Proplatelet release.

In vivo, proplatelets extend into bone marrow vascular sinusoids, where they may be released and enter the bloodstream. The actual events surrounding platelet release in vivo have not been identified because of the rarity of megakaryocytes within the bone marrow. The events leading up to platelet release within cultured murine megakaryocytes have been documented. After complete conversion of the megakaryocyte cytoplasm into a network of proplatelets, a retraction event occurs, which releases individual proplatelets from the proplatelet mass (27). Proplatelets are released as chains of platelet-sized particles, with the most commonly released structure resembling a barbell, a narrow shaft connecting 2 teardrop-shaped tips. Electron microscopic analysis of these barbell structures illustrates linear microtubule bundles within the shafts and a coil of microtubules, reminiscent of the mature platelet marginal band, within the ends. Individual platelet-sized particles are also released from proplatelet-producing megakaryocytes or released proplatelets. Although the actual release event has yet to be captured, the platelet-sized particle is thought be liberated as the proplatelet shaft increasingly narrows. See Figure 4 for an overview of platelet formation.

   Figure 4

Overview of megakaryocyte production of platelets. As megakaryocytes transition from immature cells (A) to released platelets (E), a systematic series of events occurs. (B) The cells first undergo nuclear endomitosis, organelle synthesis, and dramatic cytoplasmic maturation and expansion, while a microtubule array, emanating from centrosomes, is established. (C) Prior to the onset of proplatelet formation, centrosomes disassemble and microtubules translocate to the cell cortex. Proplatelet formation commences with the development of thick pseudopods. (D) Sliding of overlapping microtubules drives proplatelet elongation as organelles are tracked into proplatelet ends, where nascent platelets assemble. Proplatelet formation continues to expand throughout the cell while bending and branching amplify existing proplatelet ends. (E) The entire megakaryocyte cytoplasm is converted into a mass of proplatelets, which are released from the cell. The nucleus is eventually extruded from the mass of proplatelets, and individual platelets are released from proplatelet ends.

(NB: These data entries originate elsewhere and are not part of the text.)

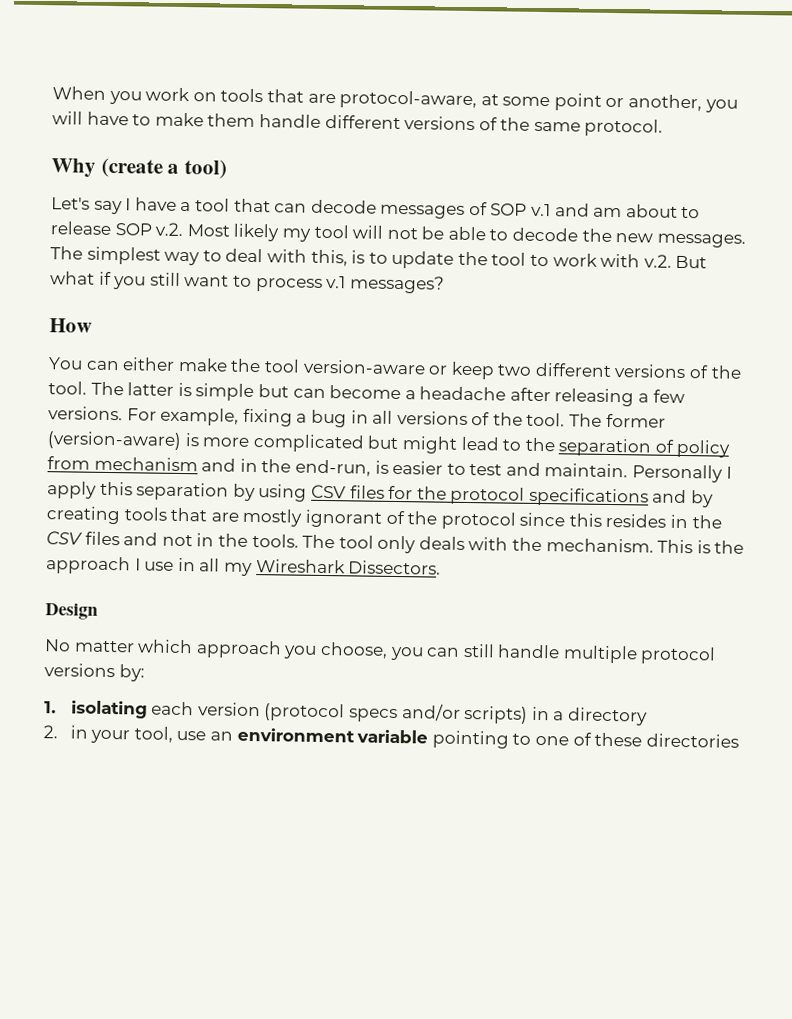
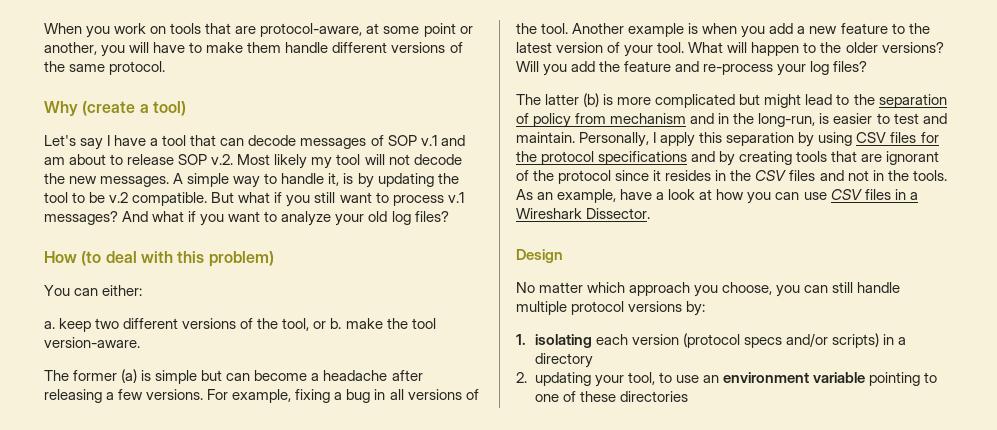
- Let's say I have a tool that can decode messages of SOP v.1 and am about to release SOP v.2. Most likely my tool will not be able to decode the new messages.
+ Let's say I have a tool that can decode messages of SOP v.1 and am about to release SOP v.2. Most likely my tool will not decode the new messages.
- The simplest way to deal with this, is to update the tool to work with v.2. But what if you still want to process v.1 messages?
- How
- You can either make the tool version-aware or keep two different versions of the tool. The latter is simple but can become a headache after releasing a few versions.
+ A simple way to handle it, is by updating the tool to be v.2 compatible. But what if you still want to process v.1 messages? And what if you want to analyze your old log files?
+ How (to deal with this problem)
+ You can either:
+ a. keep two different versions of the tool, or b. make the tool version-aware.
+ The former (a) is simple but can become a headache after releasing a few versions.
- The former (version-aware) is more complicated but might lead to the separation of policy from mechanism and in the end-run, is easier to test and maintain.
+ Another example is when you add a new feature to the latest version of your tool. What will happen to the older versions? Will you add the feature and re-process your log files?
+ The latter (b) is more complicated but might lead to the separation of policy from mechanism and in the long-run, is easier to test and maintain.
- Personally I apply this separation by using CSV files for the protocol specifications and by creating tools that are mostly ignorant of the protocol since this resides in the CSV files and not in the tools.
+ Personally, I apply this separation by using CSV files for the protocol specifications and by creating tools that are ignorant of the protocol since it resides in the CSV files and not in the tools.
- The tool only deals with the mechanism. This is the approach I use in all my Wireshark Dissectors.
+ As an example, have a look at how you can use CSV files in a Wireshark Dissector.
- 2. in your tool, use an environment variable pointing to one of these directories
+ 2. updating your tool, to use an environment variable pointing to one of these directories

Apoptosis in platelet biogenesis.

The process of platelet assembly in megakaryocytes exhibits some characteristics associated with apoptosis, including cytoskeletal reorganization, membrane condensation, and ruffling. These similarities have led to further investigations aimed at determining whether apoptosis is a major force driving proplatelet formation and platelet release. Apoptosis, programmed cell death, is responsible for destruction of the nucleus in senescent megakaryocytes (55). However, it is thought that a specialized apoptotic process may lead to platelet assembly and release. Apoptosis has been described in megakaryocytes (56) and found to be more prominent in mature megakaryocytes as opposed to immature cells (57, 58). A number of apoptotic factors, both proapoptotic and antiapoptotic, have been identified in megakaryocytes (reviewed in ref. 59). Apoptosis-inhibitory proteins such as Bcl-2 and Bcl-xL are expressed in early megakaryocytes. When overexpressed in megakaryocytes, both factors inhibit proplatelet formation (60, 61). Bcl-2 is absent in mature blood platelets, and Bcl-xL is absent from senescent megakaryocytes (62), consistent with a role for apoptosis in mature megakaryocytes. Proapoptotic factors, including caspases and NO, are also expressed in megakaryocytes. Evidence indicating a role for caspases in platelet assembly is strong. Caspase activation has been established as a requirement for proplatelet formation. Caspase-3 and caspase-9 are active in mature megakaryocytes, and inhibition of these caspases blocks proplatelet formation (60). NO has been implicated in the release of platelet-sized particles from the megakaryocytic cell line Meg-01 and may work in conjunction with TPO to augment platelet release (63, 64). Other proapoptotic factors expressed in megakaryocytes and thought to be involved in platelet production include TGF-?1 and SMAD proteins (65). Of interest is the distinct accumulation of apoptotic factors in mature megakaryocytes and mature platelets (66). For instance, caspase-3 and caspase-9 are active in terminally differentiated megakaryocytes. However, only caspase-3 is abundant in platelets (67), while caspase-9 is absent (66). Similarly, caspase-12, found in megakaryocytes, is absent in platelets (42). These data support differential mechanisms for programmed death in platelets and megakaryocytes and suggest the selective delivery and restriction of apoptotic factors to nascent platelets during proplatelet-based platelet assembly.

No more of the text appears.